» **SUPPLIED MATERIAL**:
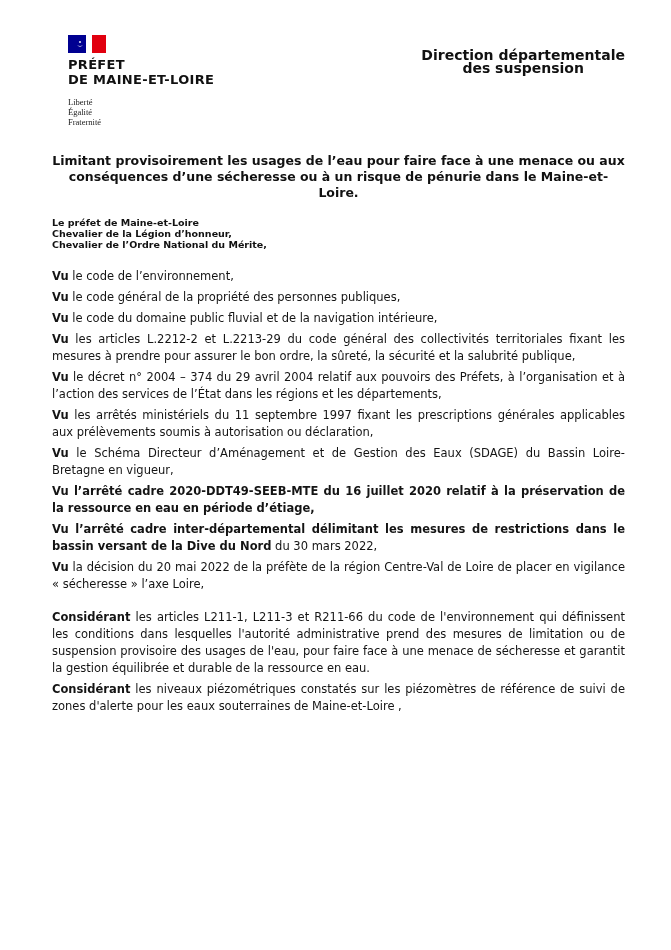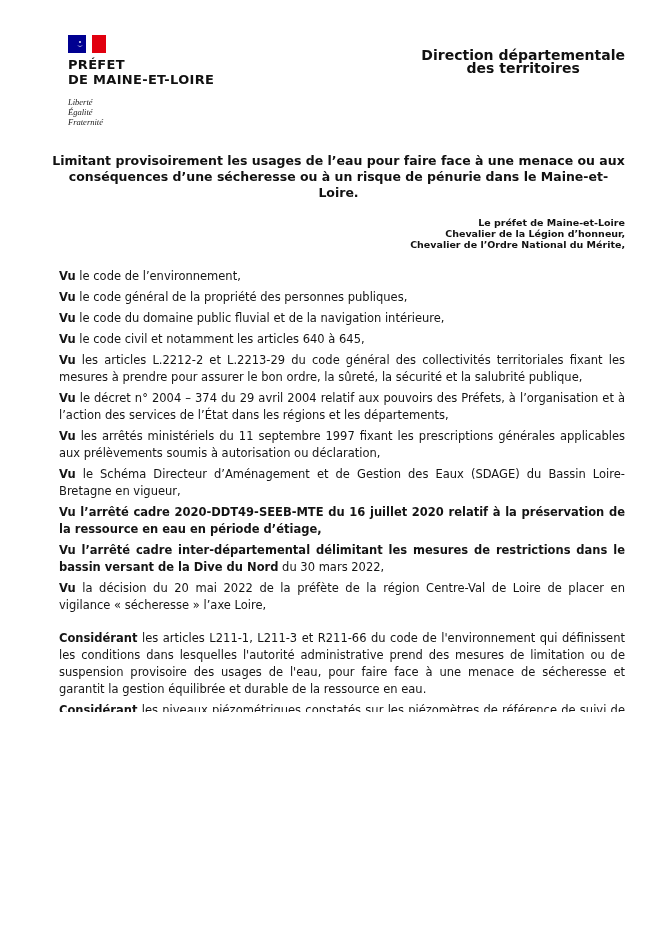"des territoires" div { text: territoires -> suspension }
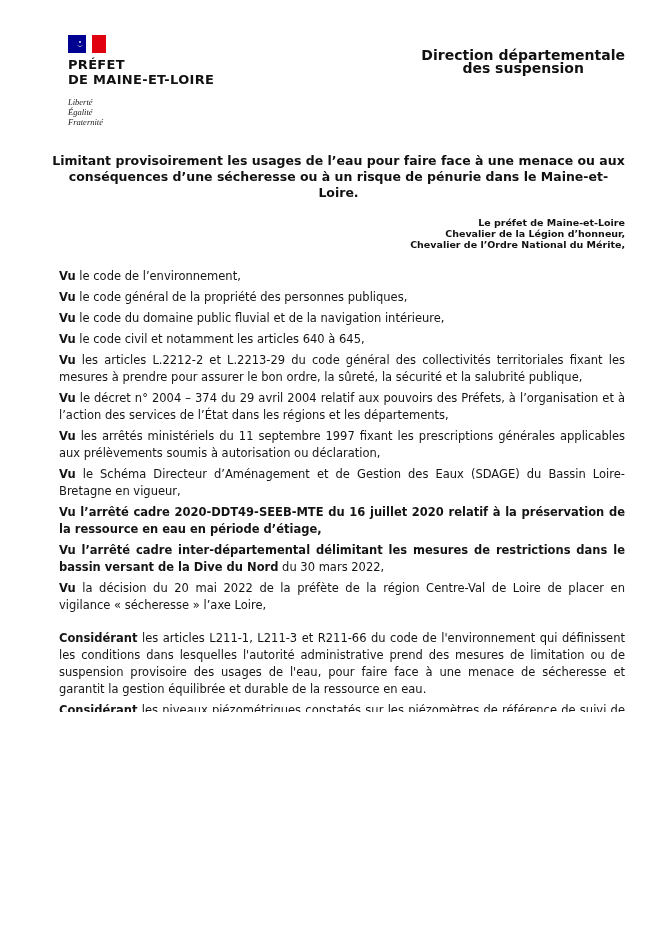"Liberté" .motto { font-style: italic -> none }
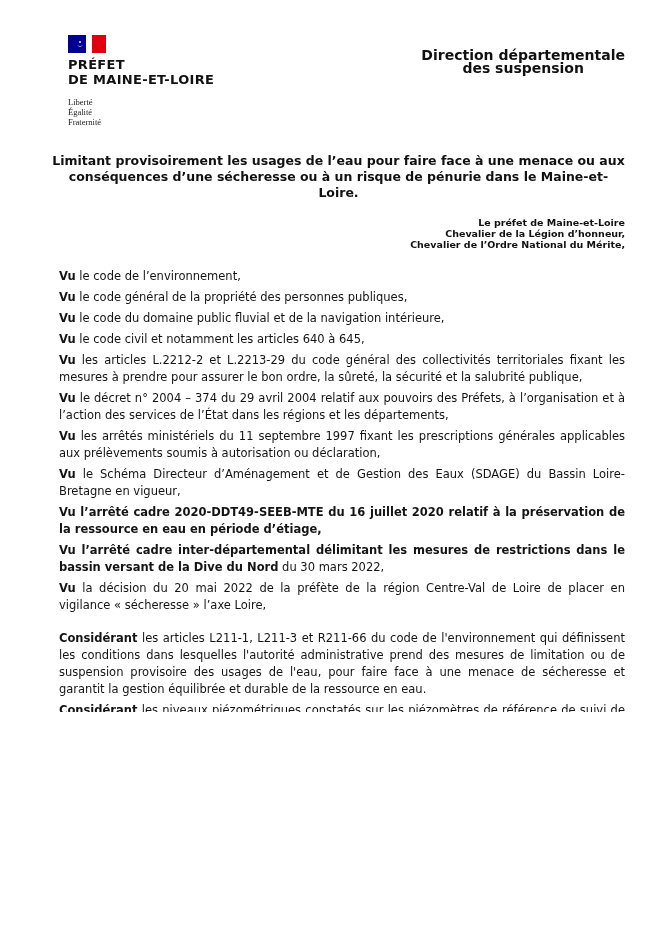"Le préfet de Maine-et-Loire" .salutation { text-align: right -> left }
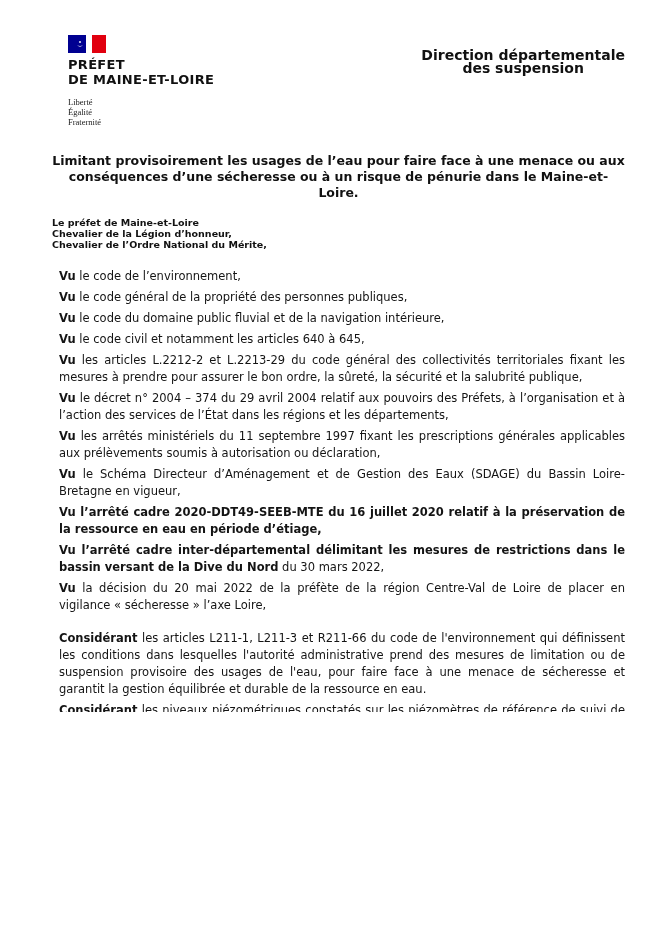"Vu le code de l’environnement," .body-text { margin-left: 7px -> none }
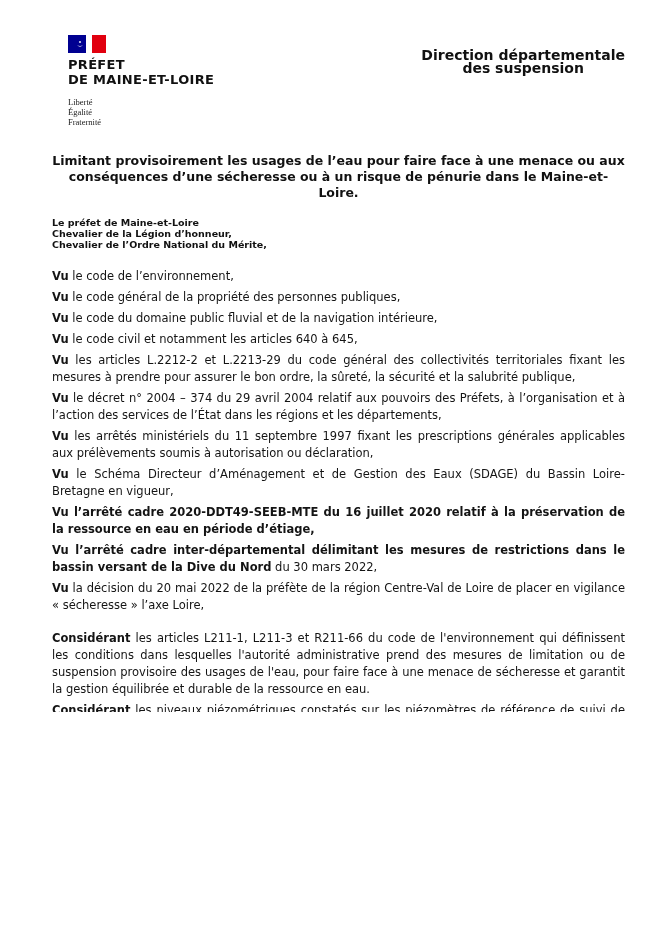"Vu le code civil et" p.para { html: <p><b>Vu</b><span> le code civil et notamment les articles 640 à 645,</span></p> -> none }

» **ACTIVITY**:
The reply must contain every entry above, exactly as written, and none of the pictures.

» **WORKED SOLUTION**:
"des territoires" div { text: territoires -> suspension }
"Liberté" .motto { font-style: italic -> none }
"Le préfet de Maine-et-Loire" .salutation { text-align: right -> left }
"Vu le code de l’environnement," .body-text { margin-left: 7px -> none }
"Vu le code civil et" p.para { html: <p><b>Vu</b><span> le code civil et notamment les articles 640 à 645,</span></p> -> none }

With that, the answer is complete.